Trends in atmospheric CO2 vs. global temperature change, 1958-2020, with climate conference dates indicated. #climateINACTIONstripes Graphic: @MuellerTadzio / @wiebkemarie / @MariusHasenheit / @sustentioEU
Trends in atmospheric CO2 vs. global temperature change, 1958-2020, with climate conference dates indicated. #climateINACTIONstripes Graphic: @MuellerTadzio / @wiebkemarie / @MariusHasenheit / @sustentioEU

The final text of COP28 calls for “Transitioning away from fossil fuels in energy systems, in a just, orderly and equitable manner,” which was widely viewed as a victory, considering that no previous COP had called for the actual reduction of fossil fuel use.
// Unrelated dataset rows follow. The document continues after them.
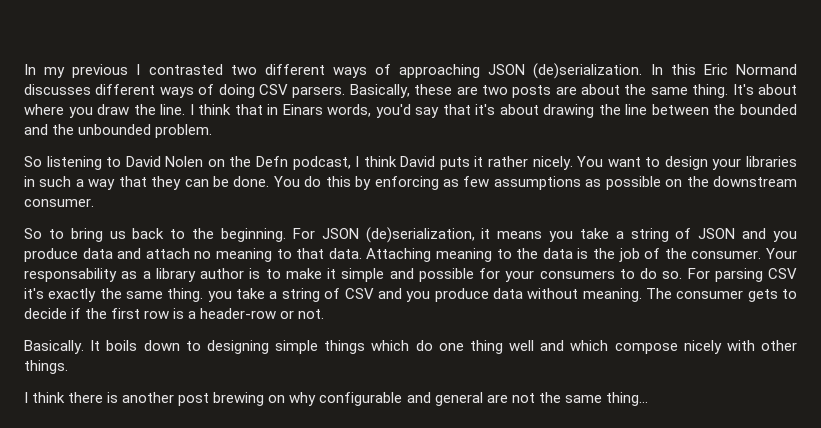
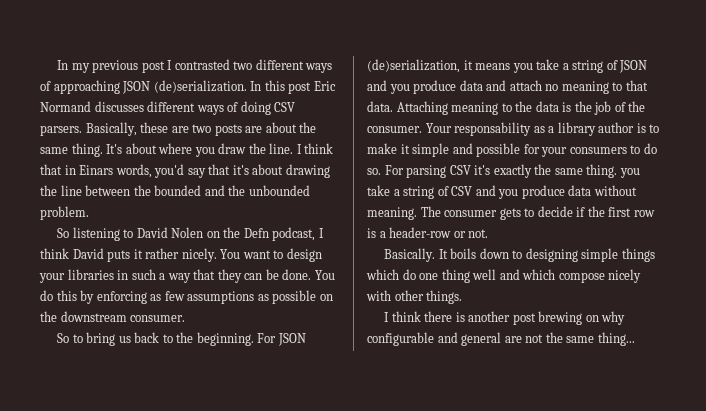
- In my previous I contrasted two different ways of approaching JSON (de)serialization.
+ In my previous post I contrasted two different ways of approaching JSON (de)serialization.
- In this Eric Normand discusses different ways of doing CSV parsers.
+ In this post Eric Normand discusses different ways of doing CSV parsers.

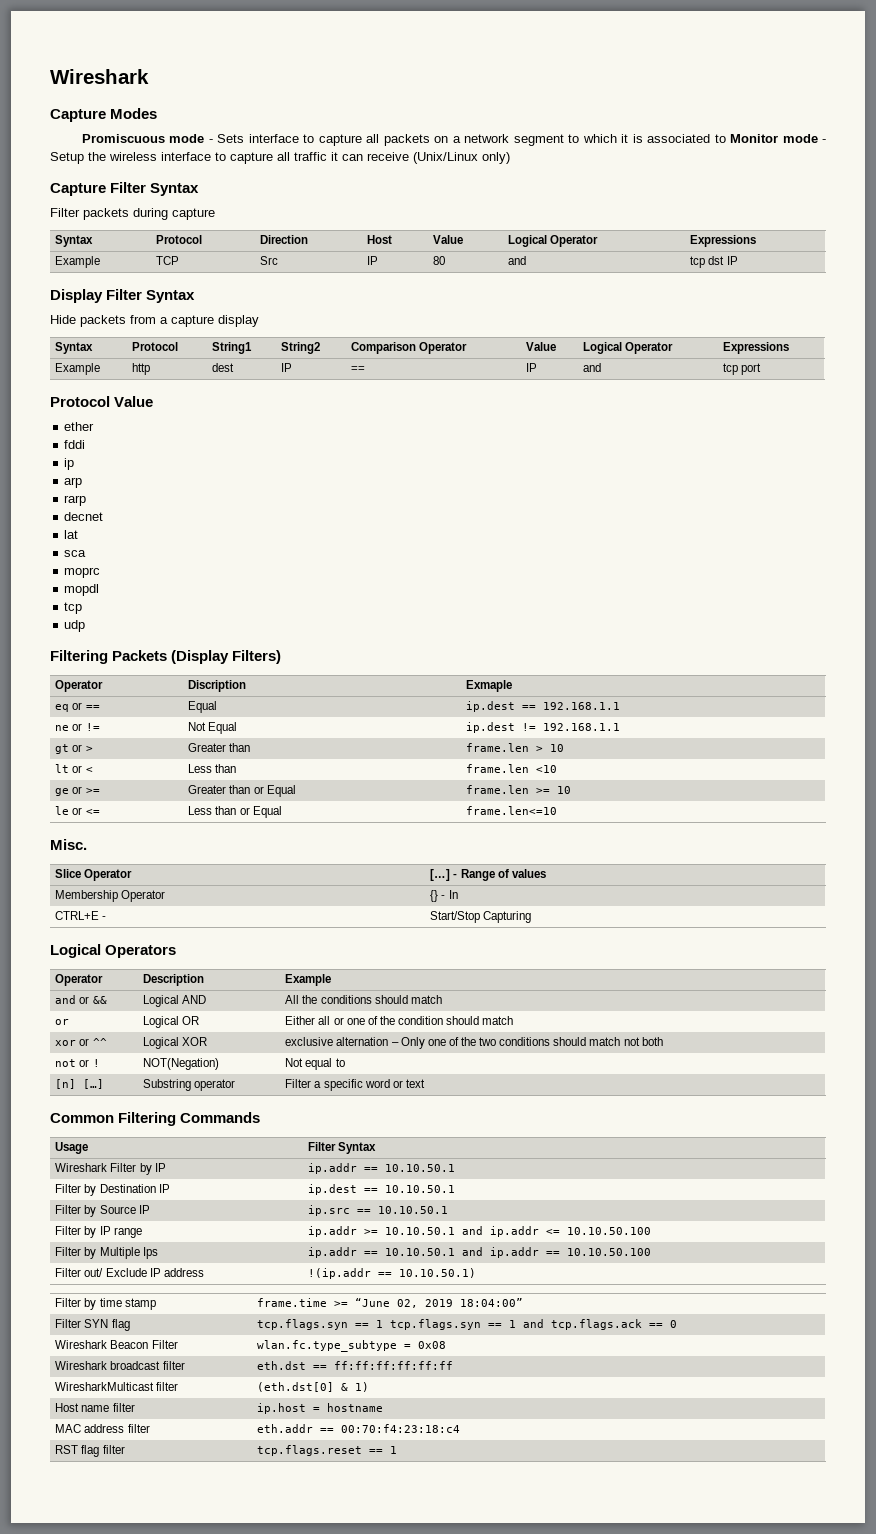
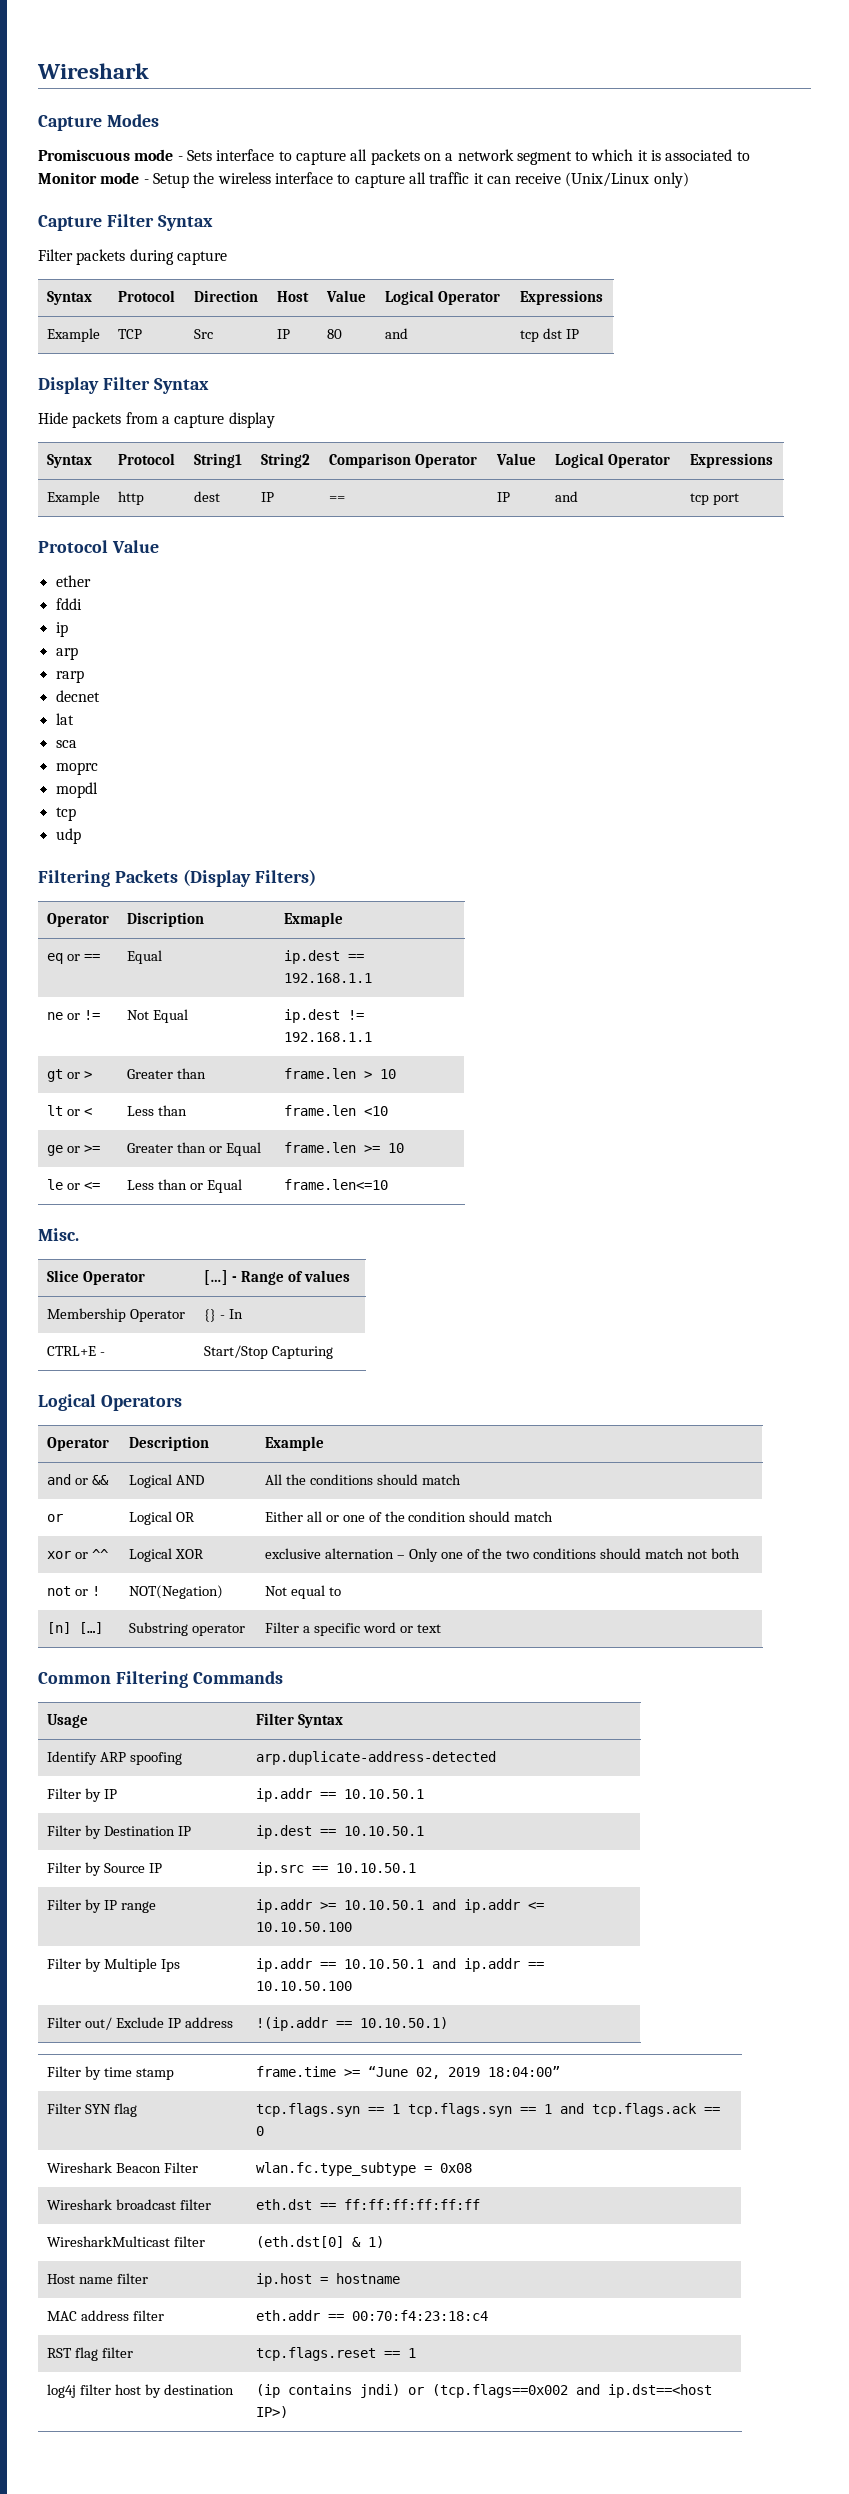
- Wireshark Filter by IP | ip.addr == 10.10.50.1
+ Identify ARP spoofing | arp.duplicate-address-detected
+ Filter by IP | ip.addr == 10.10.50.1
+ log4j filter host by destination | (ip contains jndi) or (tcp.flags==0x002 and ip.dst==<host IP>)

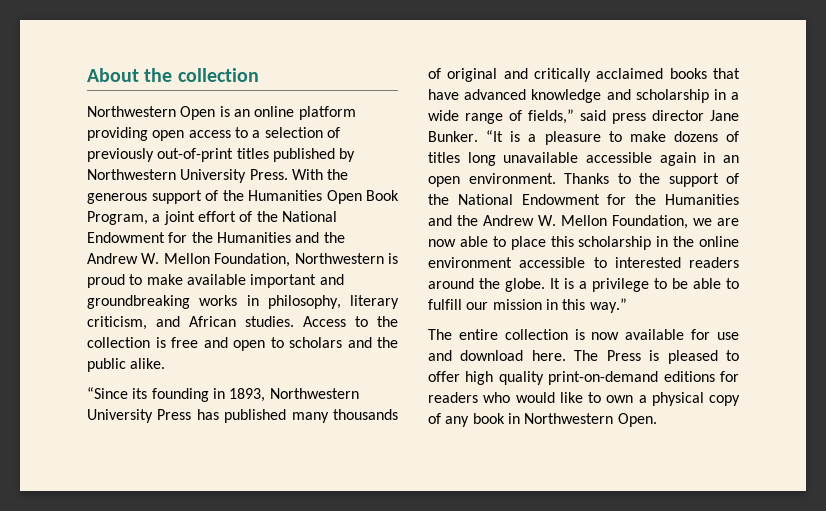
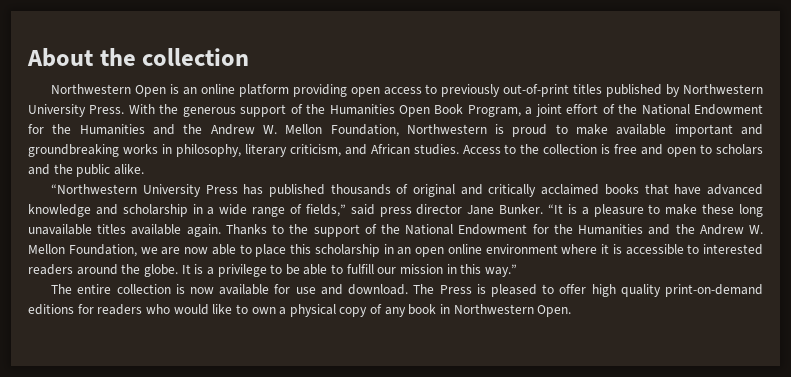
- Northwestern Open is an online platform providing open access to a selection of previously out-of-print titles published by Northwestern University Press.
+ Northwestern Open is an online platform providing open access to previously out-of-print titles published by Northwestern University Press.
- “Since its founding in 1893, Northwestern University Press has published many thousands of original and critically acclaimed books that have advanced knowledge and scholarship in a wide range of fields,” said press director Jane Bunker.
+ “Northwestern University Press has published thousands of original and critically acclaimed books that have advanced knowledge and scholarship in a wide range of fields,” said press director Jane Bunker.
- “It is a pleasure to make dozens of titles long unavailable accessible again in an open environment.
+ “It is a pleasure to make these long unavailable titles available again.
- Thanks to the support of the National Endowment for the Humanities and the Andrew W. Mellon Foundation, we are now able to place this scholarship in the online environment accessible to interested readers around the globe.
+ Thanks to the support of the National Endowment for the Humanities and the Andrew W. Mellon Foundation, we are now able to place this scholarship in an open online environment where it is accessible to interested readers around the globe.
- The entire collection is now available for use and download here.
+ The entire collection is now available for use and download.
But many observers pointed out the “cavernous loopholes for the fossil fuel industry” in the text. Ultimately, none of it is legally enforceable.

Madeleine Diouf Sarr, chair of the Least Developed Countries Group, remarked, “This outcome reflects the very lowest possible ambition that we could accept rather than what we know, according to the best available science, is necessary to urgently address the climate crisis.”

The message from the COP28 climate conference was clear: business as usual.

The Doomsday Clock in 2023. In 2023, the Bulletin of the Atomic Scientists advanced the clock to 90 seconds from midnight, the closest to global catastrophe it has ever been. Graphic: Bulletin of the Atomic Scientists
The Doomsday Clock in 2023. In 2023, the Bulletin of the Atomic Scientists advanced the clock to 90 seconds from midnight, the closest to global catastrophe it has ever been. Graphic: Bulletin of the Atomic Scientists

So, it’s appropriate that at the beginning of 2023, the Science and Security Board of the Bulletin of the Atomic Scientists moved the hands of the Doomsday Clock forward to 90 seconds to midnight – the closest to global catastrophe it has ever been in its 76-year history.